The security layer in DevSecOps performs several crucial functions:

• It contains and enforces the policy as code. “Policy” here describes what testing should be done, what kinds of results are allowed (or will break the build or deployment), what kinds of findings will be sent to the regular issue-tracking system, what kinds of compliance activities need to happen, and more. Codifying this makes it unambiguous, and having it in one place makes your team nimble in responding to changes. Multiple policies can exist, each reflecting a different kind of application and a different kind of risk profile.
• It performs appropriate testing at specific events in the development pipeline as dictated by the policy, but it is optimized for the current state of the project. The security layer handles the integrations with the tools.
• It normalizes results from the security tools. As directed by the policy, it feeds findings into your normal issue-tracking system, where they can be handled like any other issues.

From your existing pipeline, integration is now an order of magnitude easier. Lightweight integrations to the security layer happen at specific events, such as a merge request. The security layer is designed to simplify integration and allow you to answer fundamental questions.

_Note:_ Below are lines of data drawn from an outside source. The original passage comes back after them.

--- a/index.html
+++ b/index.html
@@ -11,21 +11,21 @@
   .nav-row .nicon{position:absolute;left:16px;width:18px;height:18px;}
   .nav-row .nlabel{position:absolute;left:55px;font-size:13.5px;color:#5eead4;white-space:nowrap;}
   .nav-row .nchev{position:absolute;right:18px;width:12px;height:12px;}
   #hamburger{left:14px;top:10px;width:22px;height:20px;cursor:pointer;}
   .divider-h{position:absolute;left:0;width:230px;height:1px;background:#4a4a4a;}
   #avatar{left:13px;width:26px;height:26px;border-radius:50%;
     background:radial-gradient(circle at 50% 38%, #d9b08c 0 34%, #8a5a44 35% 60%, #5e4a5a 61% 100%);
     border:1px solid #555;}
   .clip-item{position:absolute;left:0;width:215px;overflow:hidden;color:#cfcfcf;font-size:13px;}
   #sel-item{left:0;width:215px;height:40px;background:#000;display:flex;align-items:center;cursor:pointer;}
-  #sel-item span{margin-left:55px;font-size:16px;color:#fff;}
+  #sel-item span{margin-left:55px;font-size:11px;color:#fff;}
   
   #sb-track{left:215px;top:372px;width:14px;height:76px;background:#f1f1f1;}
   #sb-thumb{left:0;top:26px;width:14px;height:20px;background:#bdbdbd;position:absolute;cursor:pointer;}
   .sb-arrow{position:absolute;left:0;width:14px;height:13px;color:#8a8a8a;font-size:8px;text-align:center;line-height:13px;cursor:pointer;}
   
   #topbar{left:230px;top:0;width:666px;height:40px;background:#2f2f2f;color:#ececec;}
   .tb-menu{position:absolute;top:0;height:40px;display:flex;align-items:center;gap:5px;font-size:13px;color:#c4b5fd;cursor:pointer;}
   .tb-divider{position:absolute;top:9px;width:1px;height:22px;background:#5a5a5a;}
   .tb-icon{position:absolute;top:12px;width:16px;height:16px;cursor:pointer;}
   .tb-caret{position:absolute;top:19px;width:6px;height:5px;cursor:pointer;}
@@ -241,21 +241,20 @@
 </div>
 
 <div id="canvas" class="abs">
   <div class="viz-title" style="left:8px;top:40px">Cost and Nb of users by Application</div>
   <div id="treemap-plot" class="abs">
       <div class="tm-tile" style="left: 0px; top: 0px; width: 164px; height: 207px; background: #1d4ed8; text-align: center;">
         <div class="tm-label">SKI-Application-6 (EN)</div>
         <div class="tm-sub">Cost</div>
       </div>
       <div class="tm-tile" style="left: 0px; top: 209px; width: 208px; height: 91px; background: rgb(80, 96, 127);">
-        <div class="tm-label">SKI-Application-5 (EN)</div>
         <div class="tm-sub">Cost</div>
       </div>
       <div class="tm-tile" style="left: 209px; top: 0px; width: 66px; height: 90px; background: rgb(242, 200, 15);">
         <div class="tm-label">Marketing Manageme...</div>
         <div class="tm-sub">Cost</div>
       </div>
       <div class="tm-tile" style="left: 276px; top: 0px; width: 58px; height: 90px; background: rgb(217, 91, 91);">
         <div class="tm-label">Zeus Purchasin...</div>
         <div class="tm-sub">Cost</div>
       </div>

• When should I do the security stuff? At events such as repository commit or repository merge request, your pipeline asks the security layer to perform security testing. The security layer can work some powerful magic, which we call intelligent orchestration. First, it consults the policy to understand what security testing is appropriate. Based on the policy, the testing that has already been done, and some common sense about what has actually changed, the security layer can optimize how the testing is done. For example, if the developer has just committed a change to a CSS file, intelligent orchestration will realize that a full SAST scan and a full SCA scan are unnecessary. For changes to a few Java source files in a specific module, incremental SAST can be performed to optimize speed.
• Am I compliant? The development pipeline can ask the security layer to issue a judgement about whether the project complies with the policy.
• What do I need to fix? The database of aggregated results supplies your issue-tracker, but it can also serve as a valuable source of intelligence for those colorful dashboards that make executives so very happy.
• How are we doing with security? You can categorize findings by severity, examine them through the lens of CWE Top 25 or OWASP Top 10, or filter and sort them any way you please. You can pull results into analytic tools like Tableau or Power BI and slice and dice them as needed. You can make graphs that show your bugs (and risk) drifting downward as your team works through security issues.

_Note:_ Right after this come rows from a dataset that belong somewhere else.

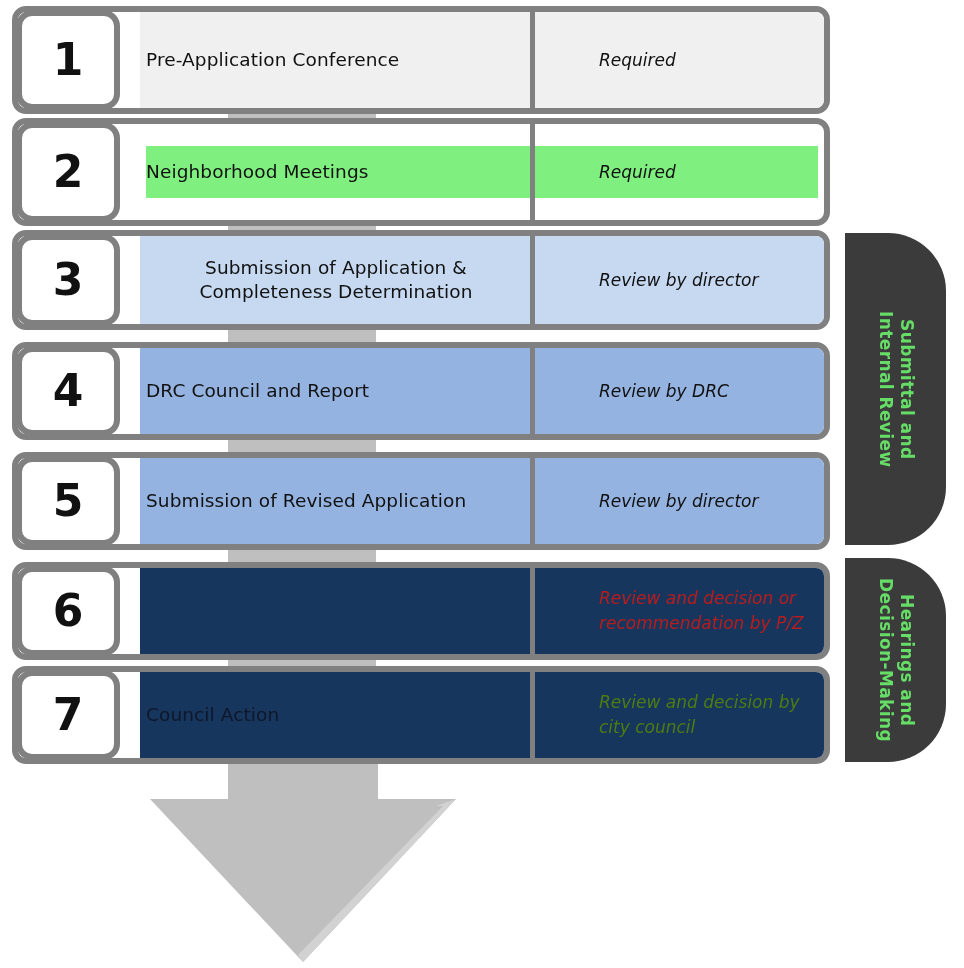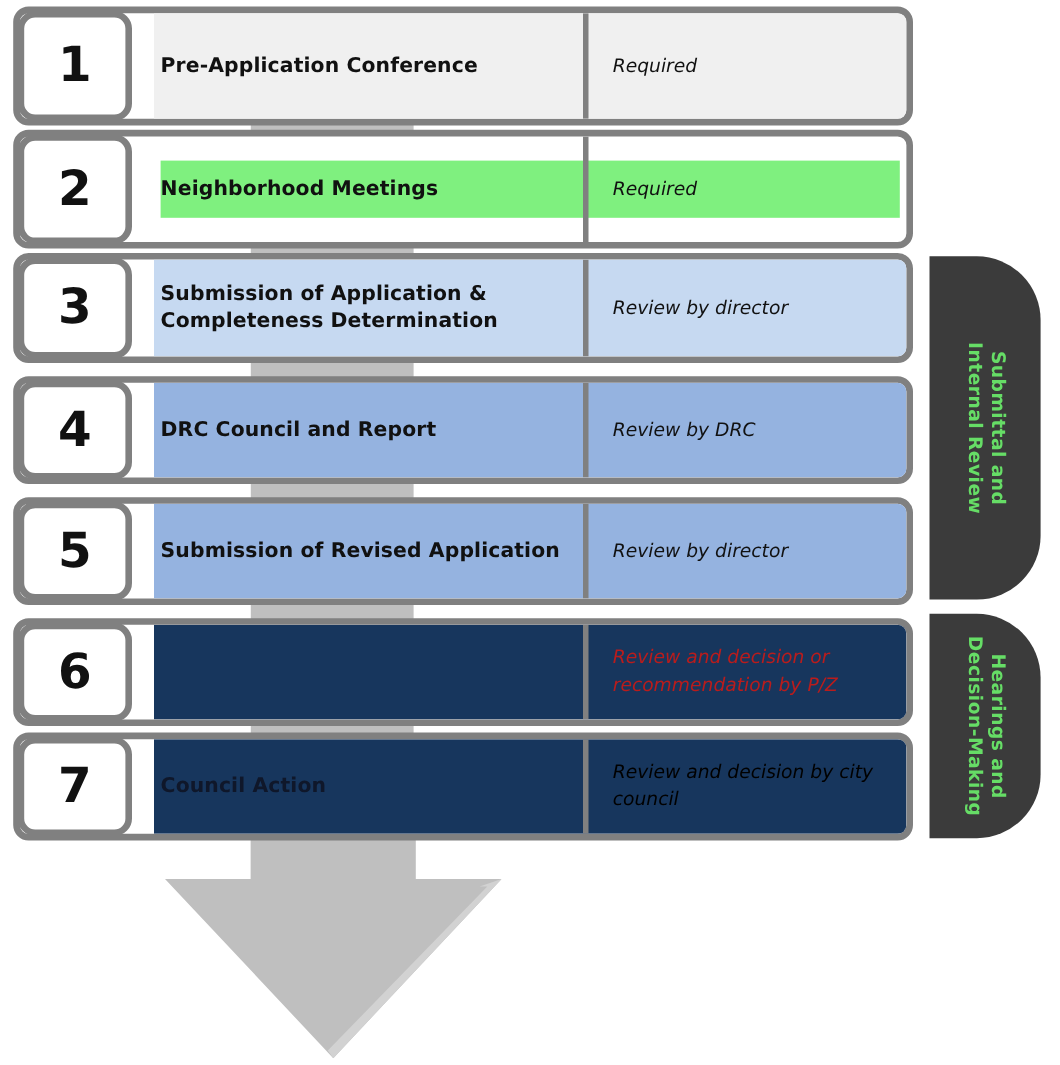--- a/index.html
+++ b/index.html
@@ -120,42 +120,44 @@
     left: 134px;
     width: 380px;
     top: 0;
     bottom: 0;
     display: flex;
     align-items: center;
     z-index: 7;
   }
   .row-label span {
     font-size: 18.5px;
-    font-weight: bold;
+    font-weight: normal;
     color: #111111;
     line-height: 1.3;
     letter-spacing: 0.1px;
+    text-align: center;
   }
 
   
   .row-note {
     position: absolute;
     left: 545px;
     right: 12px;
     top: 0;
     bottom: 0;
     display: flex;
     align-items: center;
     z-index: 7;
   }
   .row-note span {
     font-size: 17px;
     font-style: italic;
     color: #111111;
     line-height: 1.45;
+    margin-left: 42px;
   }
 
   
   .bracket {
     position: absolute;
     left: 845px;
     width: 101px;
     background: #3b3b3b;
     border-top-right-radius: 58px;
     border-bottom-right-radius: 58px;
@@ -293,21 +295,21 @@
       <div class="row-fill" style="background:#17365d"></div>
       <div class="row-divider"></div>
     </div>
     <div class="num-chip">
       <span class="num">7</span>
     </div>
     <div class="row-label">
       <span style="color:#0f172a">Council Action</span>
     </div>
     <div class="row-note">
-      <span style="color:#000000">Review and decision by city council</span>
+      <span style="color:#4d7c0f">Review and decision by city council</span>
     </div>
   </div>
 
   <div class="bracket" style="top:233px;height:312px;">
     <div class="bracket-text">Submittal and
 Internal Review</div>
   </div>
 
   <div class="bracket" style="top:558px;height:204px;">
     <div class="bracket-text">Hearings and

Using a security integration layer also simplifies adding new security testing tools or swapping out existing tools. Each new tool is integrated into the security layer, but the interface between the development pipeline and the security layer remains unchanged.

Poised for the future

Software security is an exciting, dynamic field. If you’re trying to build a DevSecOps strategy, pinning down the tools and processes you need might be challenging. Treating security holistically as its own layer can help ease your integrations and make your process resilient to future innovations in the field. Let’s say somebody discovers a whole new way to do security testing. Or more prosaically, maybe you just want to incorporate an additional type of testing or an additional tool. With a security layer, the integrations in your development process don’t have to change at all. You just need to integrate from the security layer to the new tool and perhaps adjust your policies.